Web page revision data
====

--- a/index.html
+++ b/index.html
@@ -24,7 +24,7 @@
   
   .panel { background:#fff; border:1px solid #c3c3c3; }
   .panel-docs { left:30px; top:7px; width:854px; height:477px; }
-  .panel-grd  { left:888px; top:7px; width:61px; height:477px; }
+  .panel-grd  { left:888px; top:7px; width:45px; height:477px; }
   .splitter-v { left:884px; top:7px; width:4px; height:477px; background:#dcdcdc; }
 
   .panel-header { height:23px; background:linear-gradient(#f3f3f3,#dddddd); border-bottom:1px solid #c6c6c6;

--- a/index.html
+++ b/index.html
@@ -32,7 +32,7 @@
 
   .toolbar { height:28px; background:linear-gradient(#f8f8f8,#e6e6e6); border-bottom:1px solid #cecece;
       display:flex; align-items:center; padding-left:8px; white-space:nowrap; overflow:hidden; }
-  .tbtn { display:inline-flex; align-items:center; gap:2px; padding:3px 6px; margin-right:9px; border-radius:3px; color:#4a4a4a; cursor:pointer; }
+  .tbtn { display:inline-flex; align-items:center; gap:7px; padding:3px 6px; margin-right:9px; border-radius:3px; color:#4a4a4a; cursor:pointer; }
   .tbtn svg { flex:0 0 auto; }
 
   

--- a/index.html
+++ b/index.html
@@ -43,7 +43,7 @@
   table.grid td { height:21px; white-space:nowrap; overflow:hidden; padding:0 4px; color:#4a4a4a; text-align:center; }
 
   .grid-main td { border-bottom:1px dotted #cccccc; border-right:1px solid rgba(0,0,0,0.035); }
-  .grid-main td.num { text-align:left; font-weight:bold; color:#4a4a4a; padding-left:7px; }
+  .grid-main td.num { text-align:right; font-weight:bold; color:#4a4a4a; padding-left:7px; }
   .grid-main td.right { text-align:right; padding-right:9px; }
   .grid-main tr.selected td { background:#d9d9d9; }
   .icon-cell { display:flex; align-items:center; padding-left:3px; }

====

▸ Task brief: What must be transcribed is the run of lines from the one containing "display:flex; align-items:center; padding-left:8px;" to the last line of the data above, inclusive, and only that.

▸ Exercise result:
       display:flex; align-items:center; padding-left:8px; white-space:nowrap; overflow:hidden; }
-  .tbtn { display:inline-flex; align-items:center; gap:2px; padding:3px 6px; margin-right:9px; border-radius:3px; color:#4a4a4a; cursor:pointer; }
+  .tbtn { display:inline-flex; align-items:center; gap:7px; padding:3px 6px; margin-right:9px; border-radius:3px; color:#4a4a4a; cursor:pointer; }
   .tbtn svg { flex:0 0 auto; }
 
   

--- a/index.html
+++ b/index.html
@@ -43,7 +43,7 @@
   table.grid td { height:21px; white-space:nowrap; overflow:hidden; padding:0 4px; color:#4a4a4a; text-align:center; }
 
   .grid-main td { border-bottom:1px dotted #cccccc; border-right:1px solid rgba(0,0,0,0.035); }
-  .grid-main td.num { text-align:left; font-weight:bold; color:#4a4a4a; padding-left:7px; }
+  .grid-main td.num { text-align:right; font-weight:bold; color:#4a4a4a; padding-left:7px; }
   .grid-main td.right { text-align:right; padding-right:9px; }
   .grid-main tr.selected td { background:#d9d9d9; }
   .icon-cell { display:flex; align-items:center; padding-left:3px; }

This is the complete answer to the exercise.